Conyers was the first member of the Congressional Black Caucus to endorse Obama over then-Sen. Hillary Clinton (D-N.Y.) for the 2008 Democratic nomination for president.
Conyers earlier this year noted that he spent most weekends in 2007 and 2008 on the campaign trail trying to get Obama elected.
 “I did whatever was necessary to be done to win. I met with ministers, I met with unions, I met with lawyers, I met with community activists, I met with healthcare people,” Conyers explained in early April.
The 80-year-old lawmaker, who participated in the civil rights movement alongside Martin Luther King Jr., does not shy away from saying what is on his mind.

In mid-November, Conyers said on the Bill Press radio show that Obama and White House Chief of Staff Rahm Emanuel have been “bowing down” to “nutty right-wing” healthcare proposals in a desperate effort to get legislation passed.
The Michigan Democrat, a friend of liberal filmmaker Michael Moore, said he was “getting tired of saving Obama’s can in the White House,” after progressive Democrats were forced to vote for a healthcare bill that did not call for a “robust public option” and includes language opposed by abortion-rights supporters.
Since the House narrowly passed its healthcare bill, Conyers has grown increasingly frustrated with what he sees as the White House’s willingness to weaken the role of the government in administering the proposed new benefits.
Conyers also said last month that Obama was “getting bad advice from … clowns” on Afghanistan, according to a report in the Detroit Free Press.
At times, Conyers has shown his pragmatic side.

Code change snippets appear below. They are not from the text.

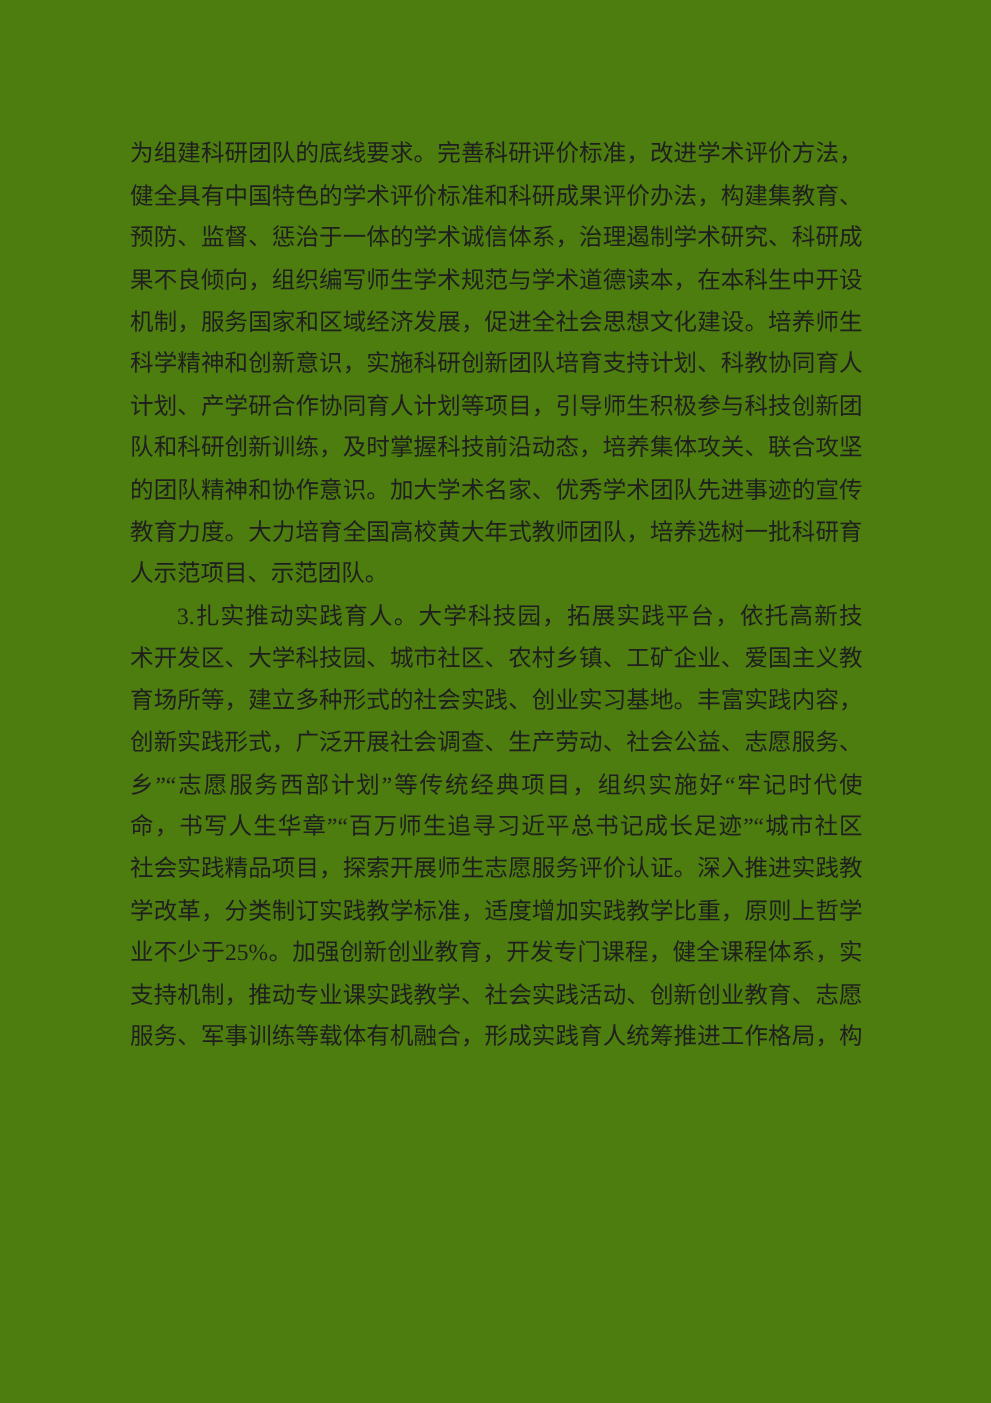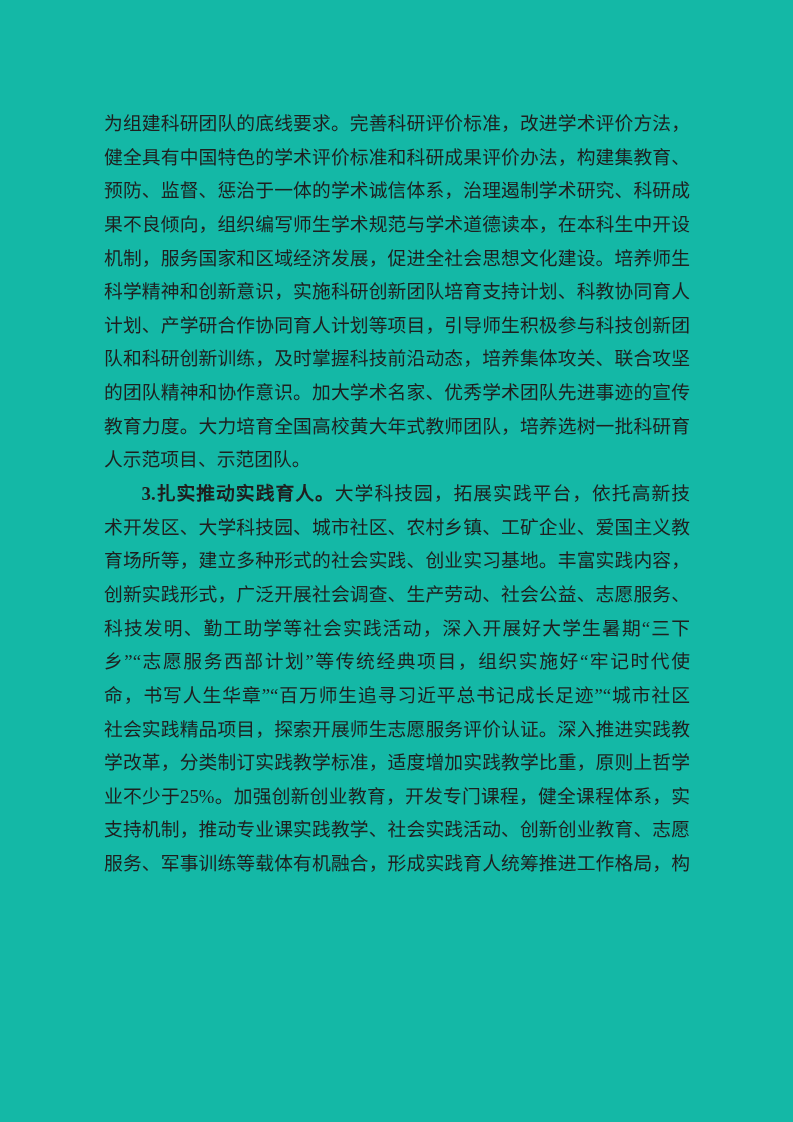--- a/index.html
+++ b/index.html
@@ -45,7 +45,7 @@
 </head>
 <body>
 
-<div class="page" style="background: #14b8a6; color: rgb(31, 31, 31);">
+<div class="page" style="background: #4d7c0f; color: rgb(31, 31, 31);">
   <main class="text-block">
 
     <section class="paragraph">

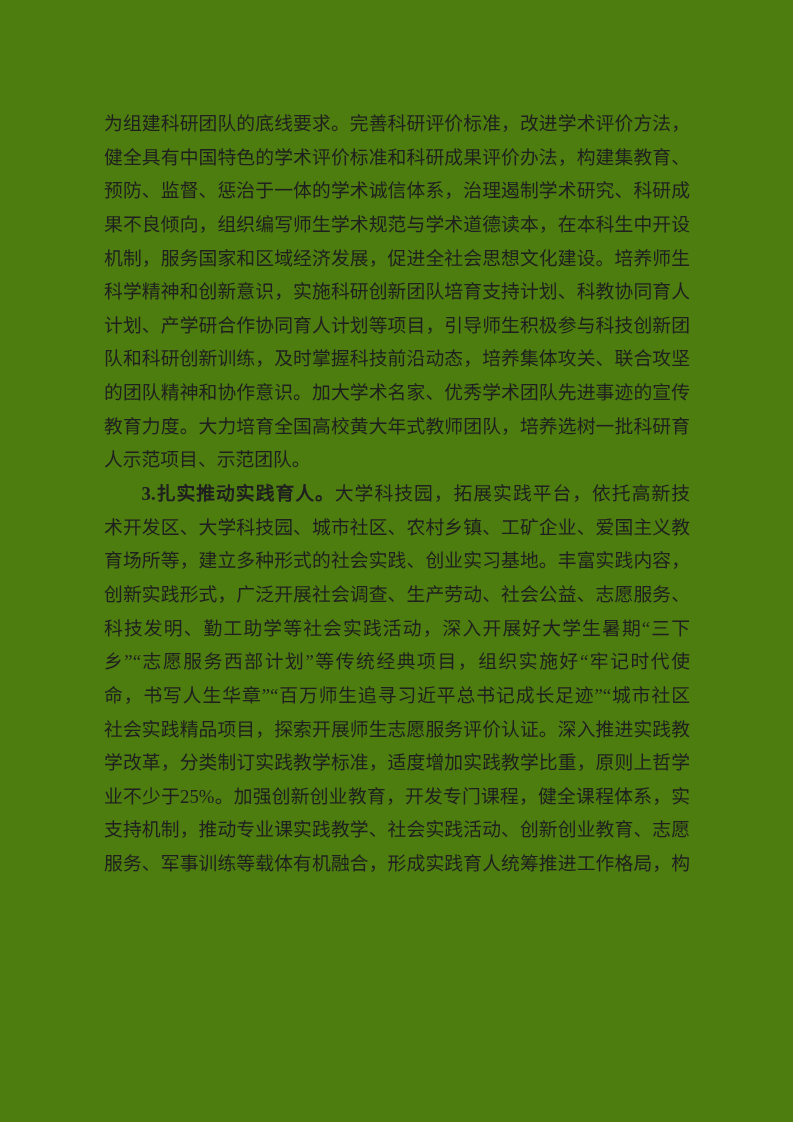--- a/index.html
+++ b/index.html
@@ -39,7 +39,7 @@
     text-indent: 2em;
   }
   .bold-heading {
-    font-weight: 700;
+    font-weight: 400;
   }
 </style>
 </head>

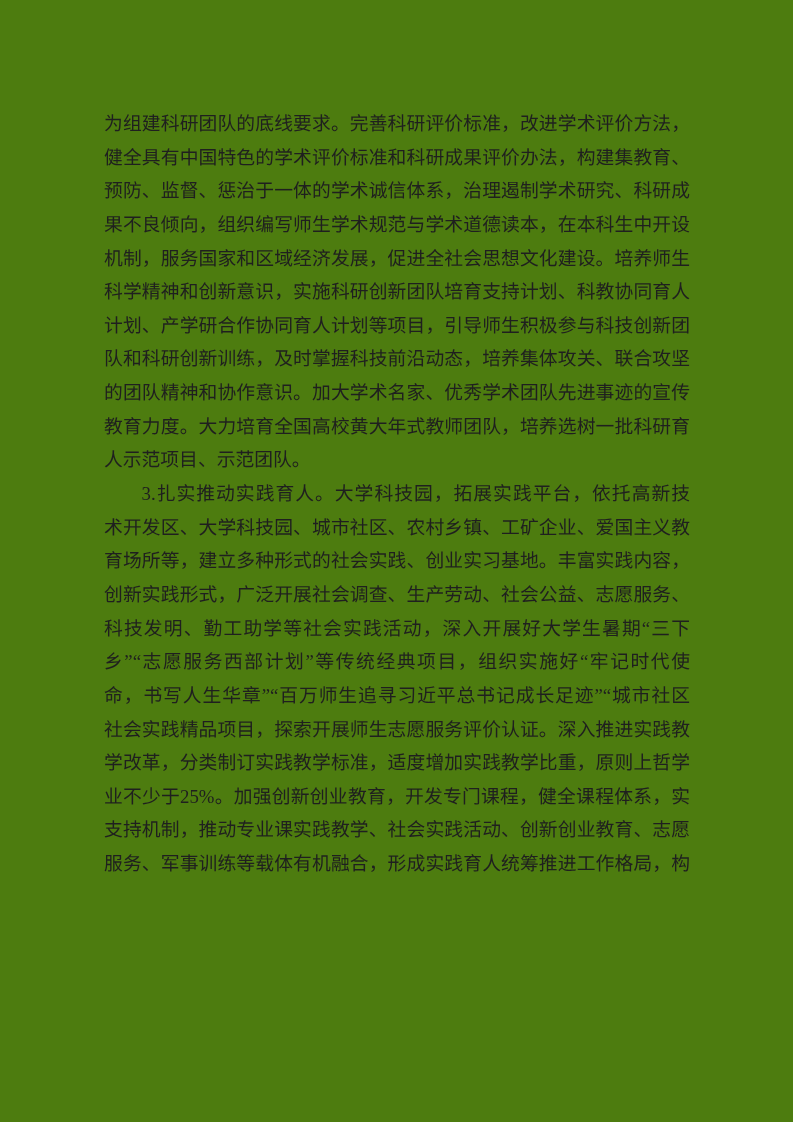--- a/index.html
+++ b/index.html
@@ -70,7 +70,6 @@
           <div class="line">术开发区、大学科技园、城市社区、农村乡镇、工矿企业、爱国主义教</div>
           <div class="line">育场所等，建立多种形式的社会实践、创业实习基地。丰富实践内容，</div>
           <div class="line">创新实践形式，广泛开展社会调查、生产劳动、社会公益、志愿服务、</div>
-          <div class="line">科技发明、勤工助学等社会实践活动，深入开展好大学生暑期“三下</div>
           <div class="line">乡”“志愿服务西部计划”等传统经典项目，组织实施好“牢记时代使</div>
           <div class="line">命，书写人生华章”“百万师生追寻习近平总书记成长足迹”“城市社区</div>
           <div class="line">社会实践精品项目，探索开展师生志愿服务评价认证。深入推进实践教</div>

For example, he has abandoned hope of moving his legislation calling for a commission to review whether the U.S. government should pay reparations to descendants of slaves. He has called his measure too controversial.
On the morning following Obama’s landmark speech on the war in Afghanistan, Conyers sent around a “Dear Colleague” letter to Democratic and GOP lawmakers interested in joining his newly formed “Peace and Progress in Afghanistan Caucus.”
In the letter, Conyers explained that the caucus “will serve as an informal bipartisan group of members dedicated to reorienting the United States’ commitment to the Afghan government and people by emphasizing indigenous reconciliation and reconstruction strategies, rigorous regional diplomacy, and swift redeployment of the U.S. military.”